WHAT IS REQUIRED
For the entries presented below, indicate the number of lines that include the word "Żelki", adding nothing else.

Start of STORED DATA

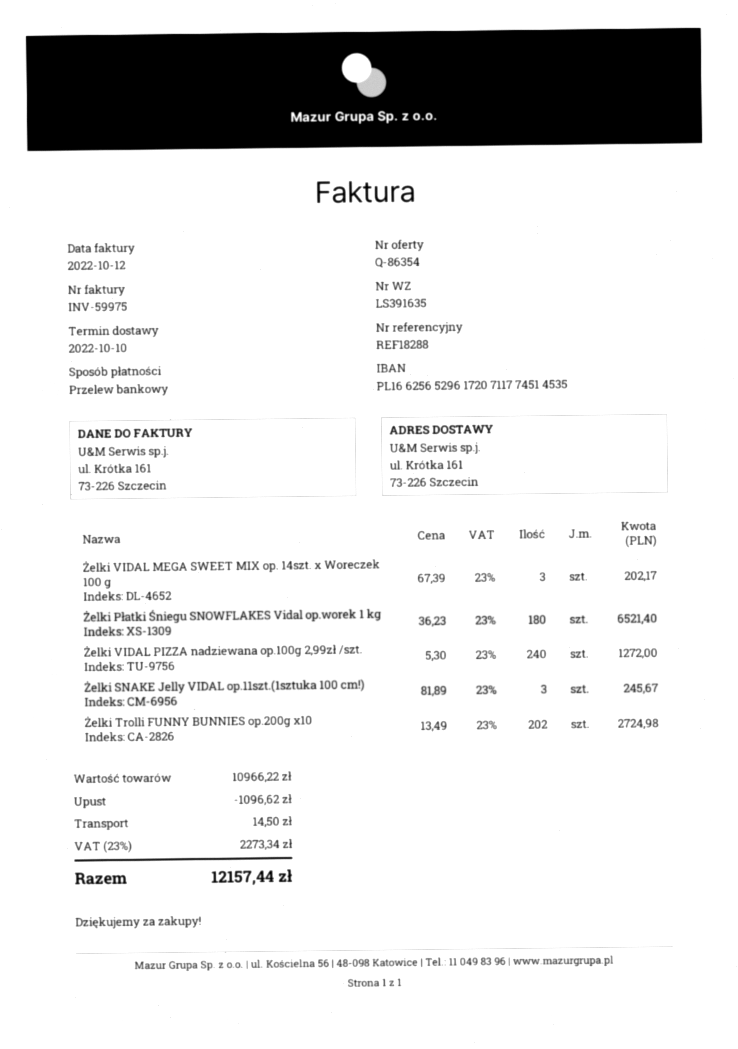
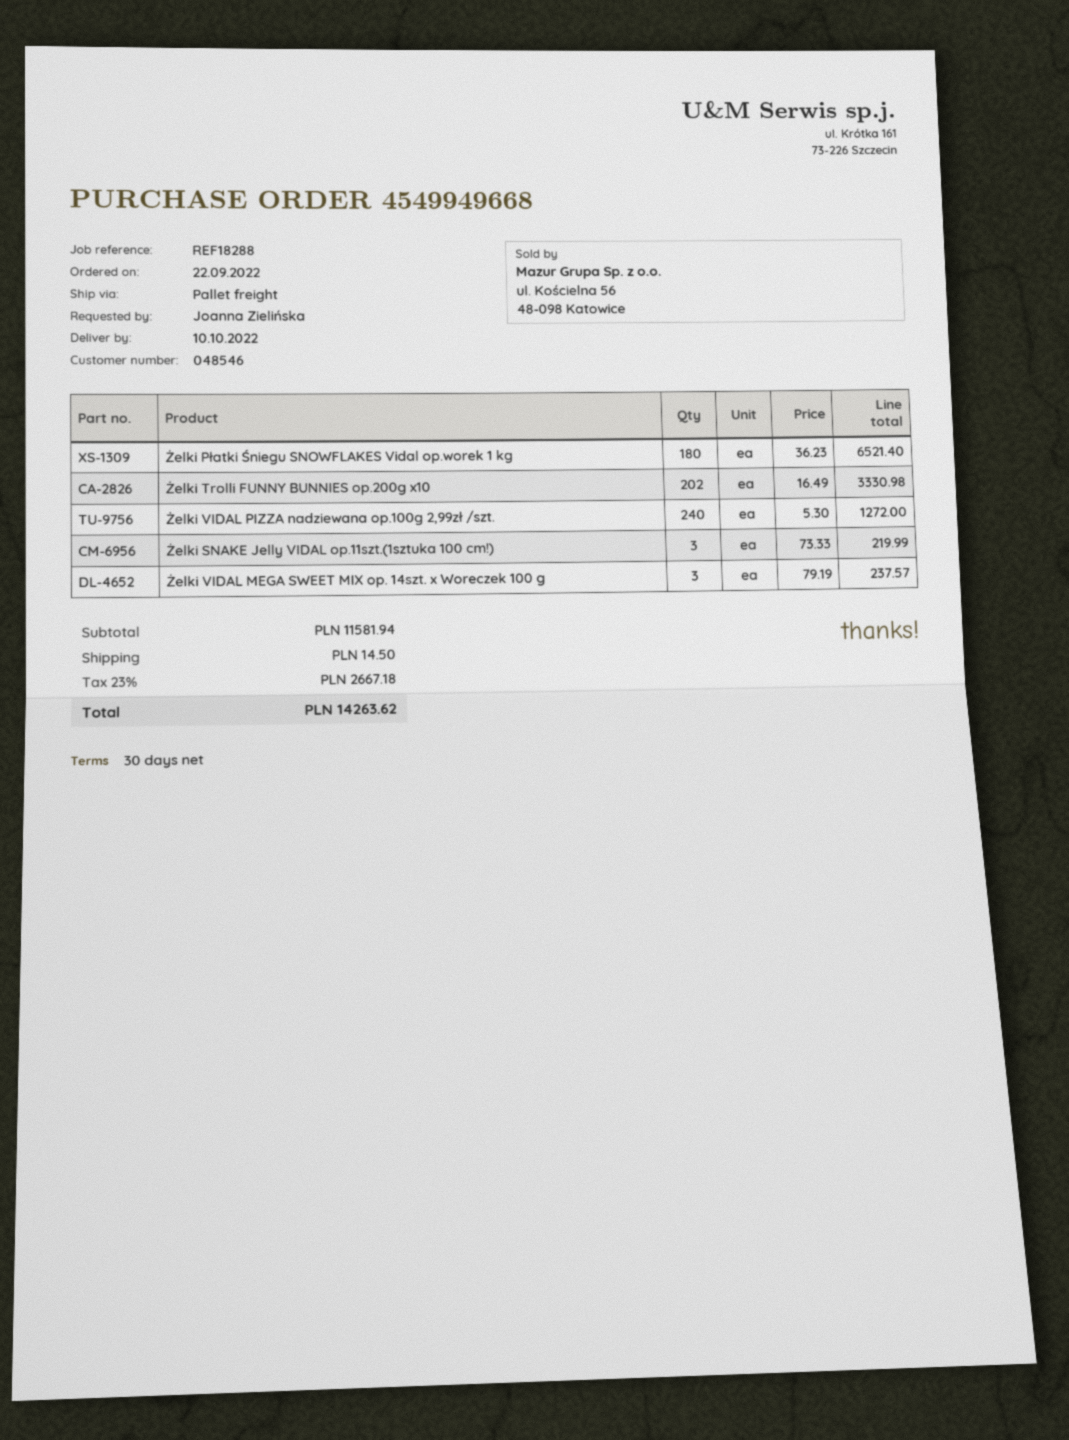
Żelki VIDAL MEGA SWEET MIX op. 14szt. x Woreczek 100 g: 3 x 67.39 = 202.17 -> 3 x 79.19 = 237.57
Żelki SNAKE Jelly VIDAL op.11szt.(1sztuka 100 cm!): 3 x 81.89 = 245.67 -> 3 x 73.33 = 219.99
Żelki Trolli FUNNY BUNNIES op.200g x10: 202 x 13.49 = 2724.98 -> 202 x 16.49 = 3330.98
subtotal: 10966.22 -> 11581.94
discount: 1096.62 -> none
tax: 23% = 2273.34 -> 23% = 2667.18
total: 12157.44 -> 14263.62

End of STORED DATA
Start of STORED DATA

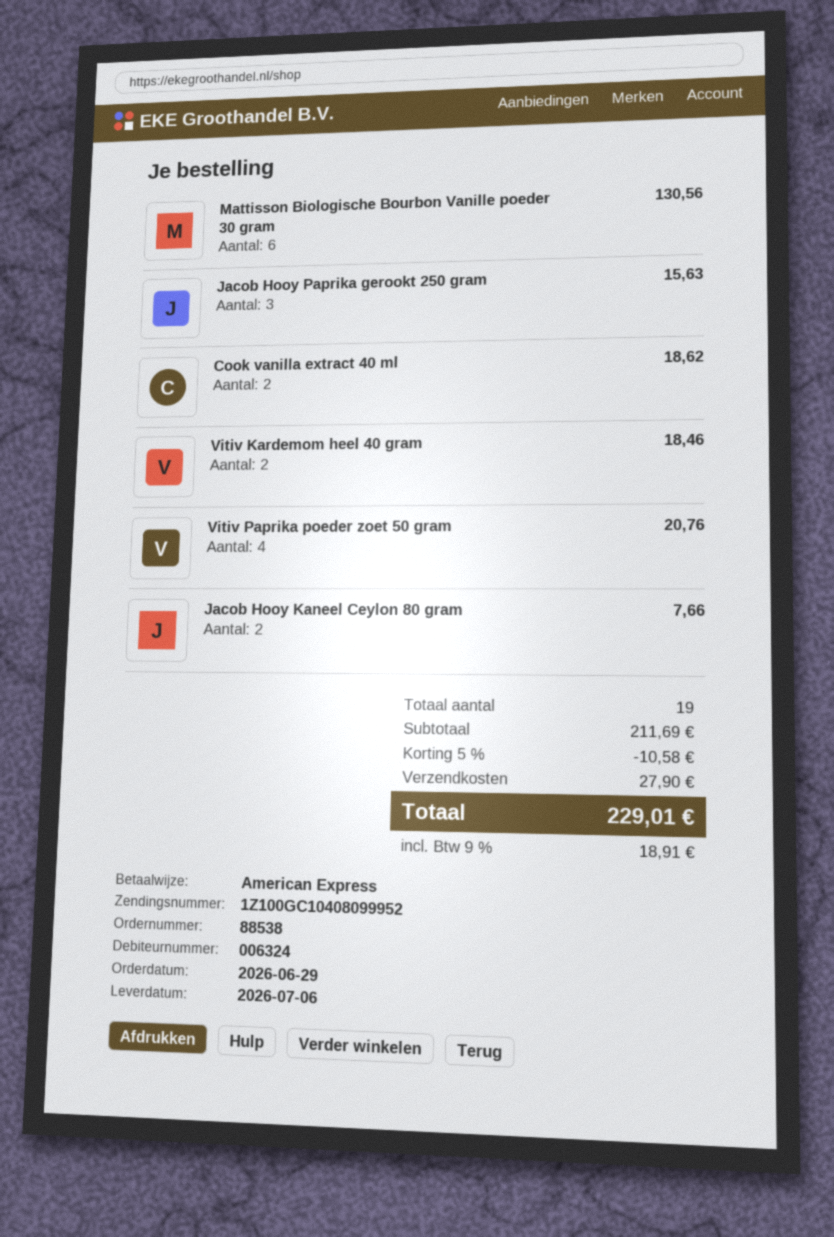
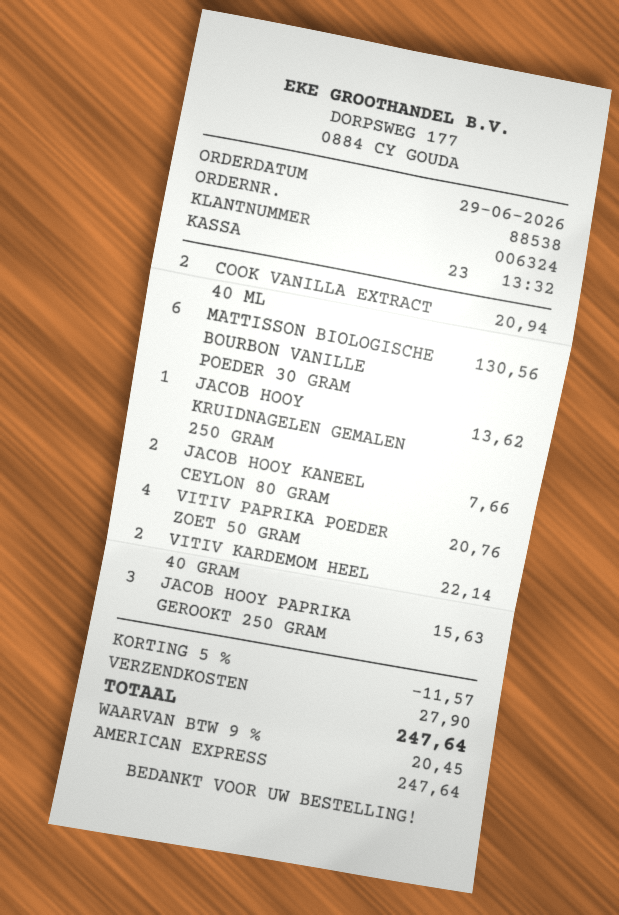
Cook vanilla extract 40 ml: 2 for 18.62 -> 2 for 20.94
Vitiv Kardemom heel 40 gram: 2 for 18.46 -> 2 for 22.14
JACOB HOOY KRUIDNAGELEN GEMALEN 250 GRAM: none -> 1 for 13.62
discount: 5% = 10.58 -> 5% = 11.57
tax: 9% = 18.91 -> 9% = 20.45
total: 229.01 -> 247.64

End of STORED DATA
Start of STORED DATA

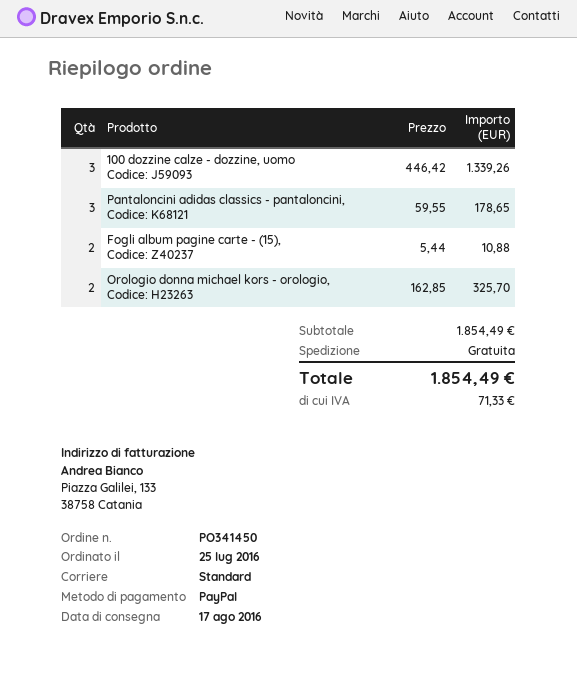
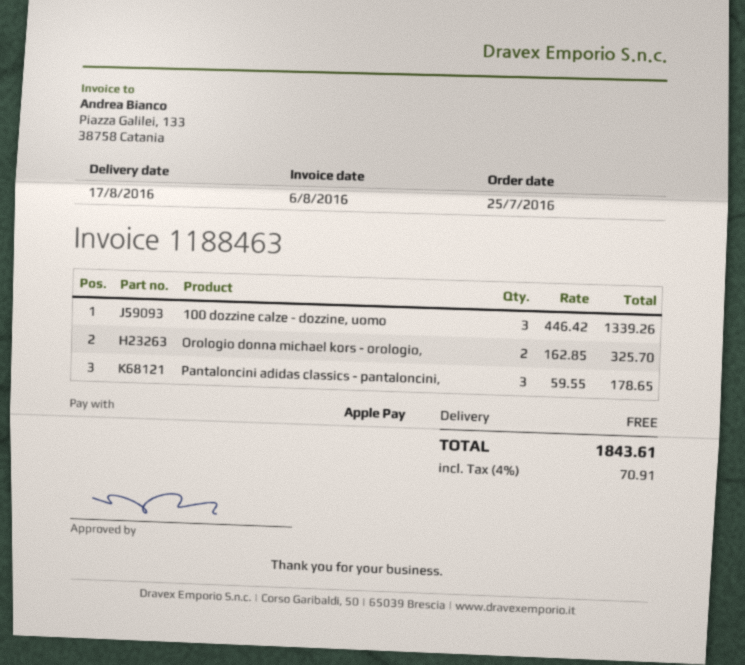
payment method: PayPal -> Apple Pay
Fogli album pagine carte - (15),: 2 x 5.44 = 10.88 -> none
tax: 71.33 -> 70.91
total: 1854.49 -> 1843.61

End of STORED DATA

ANSWER BOX
3